In this section, we will explore how to preprocess the various components that make up the dataset and modify the data accordingly.  

Preprocessing is the process of extracting and preparing data so that it can be used effectively, especially when the data contains unnecessary content or includes information we do not need alongside the relevant information.

In the data schema we examined earlier, there is both information of interest and irrelevant data. Furthermore, within the `search_results`, there is often a significant amount of unnecessary information mixed in with what we need. If we feed all of this information to the LLM, it may fail to produce the kind of answer we are looking for.  
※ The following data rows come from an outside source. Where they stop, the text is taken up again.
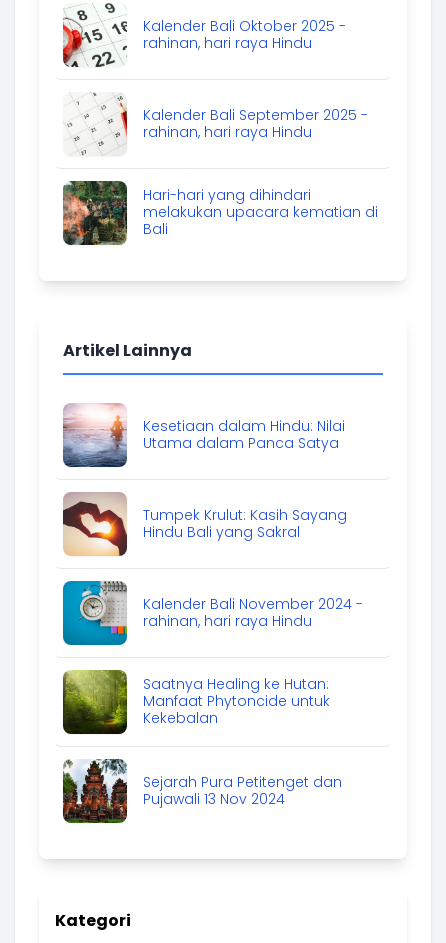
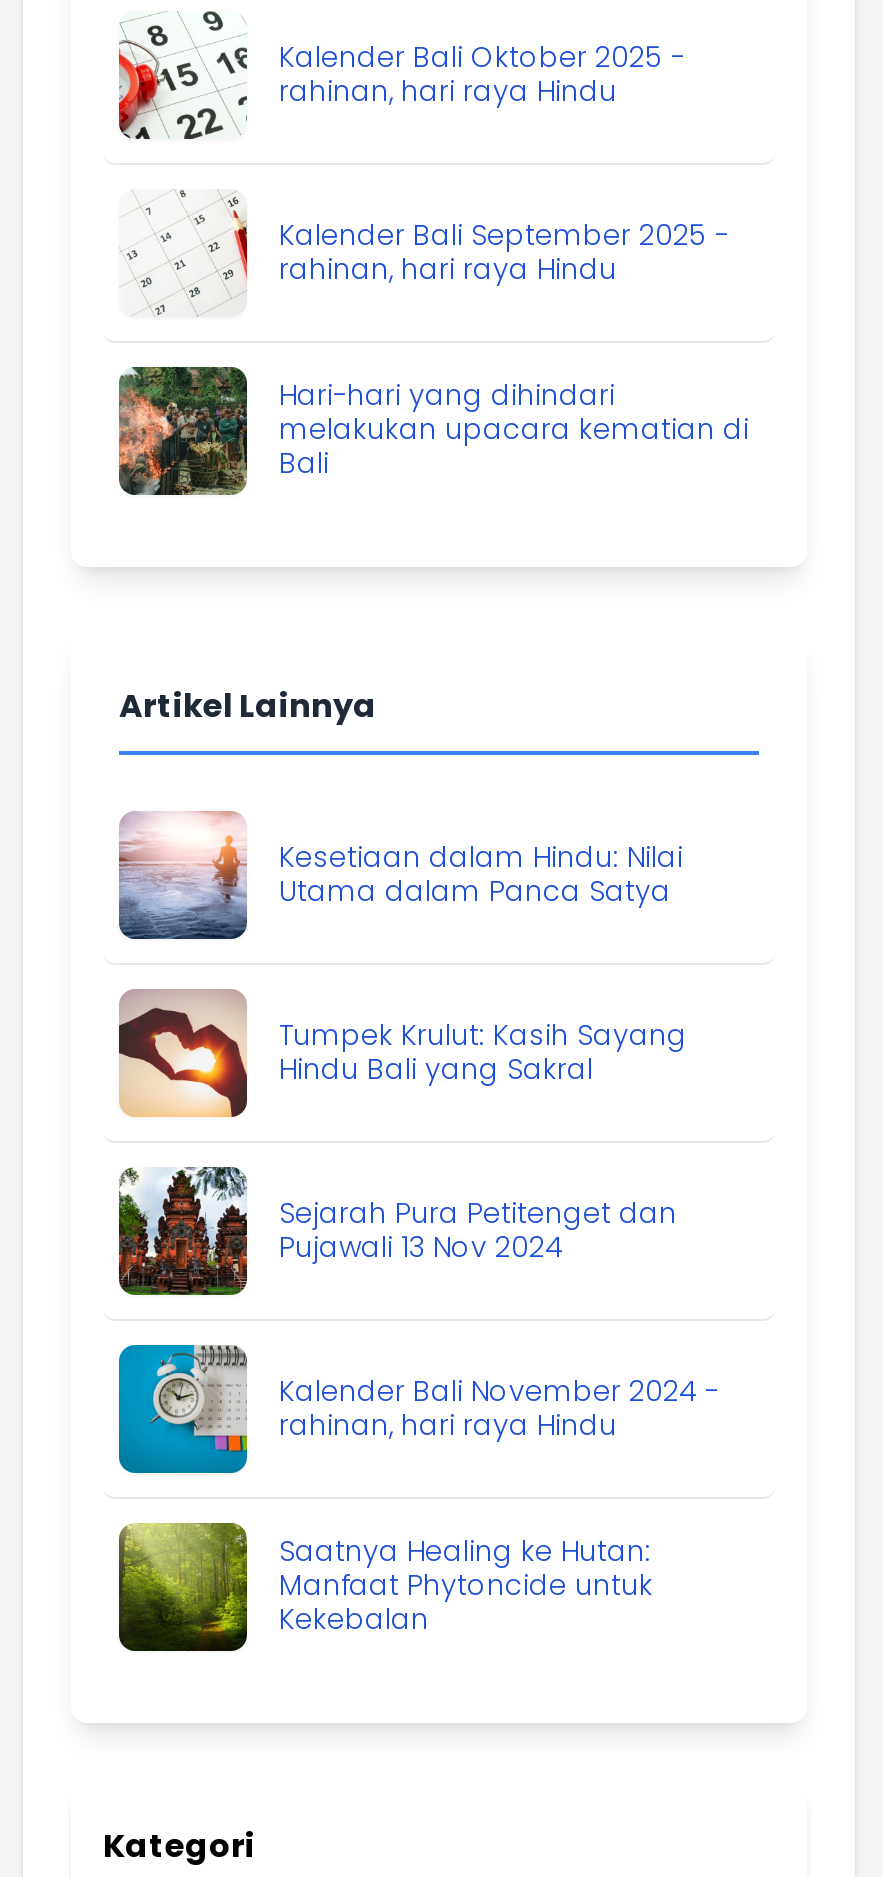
moved down: [image] | Kalender Bali November 2024 - | rahinan, hari raya Hindu | Saatnya Healing ke Hutan: | Manfaat Phytoncide untuk | Kekebalan

moved up: [image] | Sejarah Pura Petitenget dan | Pujawali 13 Nov 2024
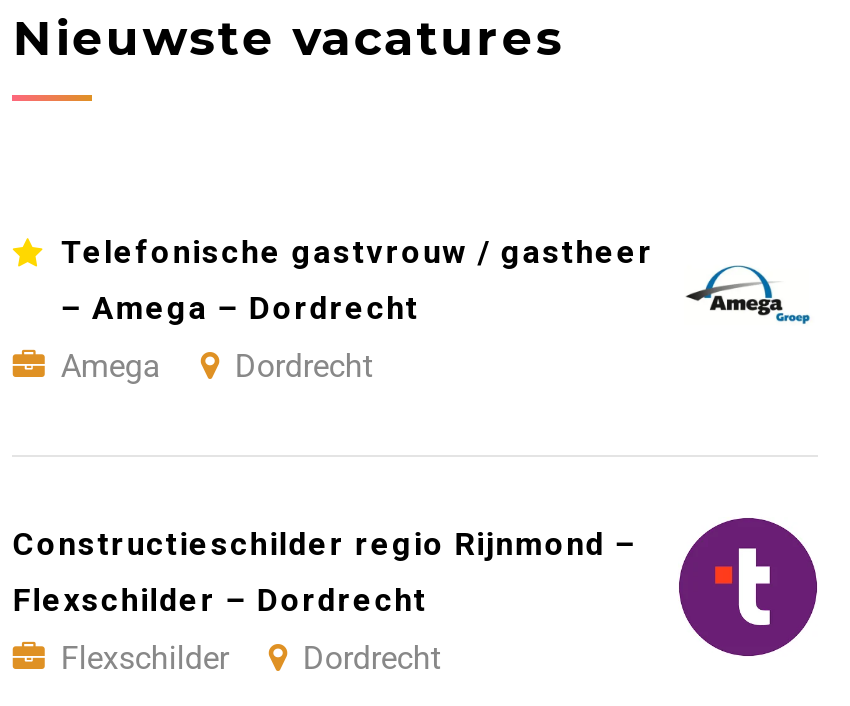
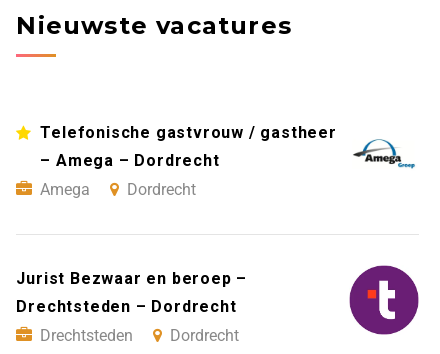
- Constructieschilder regio Rijnmond –
+ Jurist Bezwaar en beroep –

- Flexschilder – Dordrecht
+ Drechtsteden – Dordrecht

- Flexschilder
+ Drechtsteden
Therefore, in this section, we will understand the importance of this process and consider how to resolve these issues. Specifically, we will go through the following steps:

 <br/>  
#### 1. Analysing the search result schema
#### 2. Understanding the reason why we need to parsing search result


### 1. Analysing the search result schema

In this section, we will examine the `search results` for each data point in the CRAG dataset in more detail. Since the search results are the data that the RAG will reference during retrieval, analyzing them more closely is expected to provide valuable insights for building the RAG system.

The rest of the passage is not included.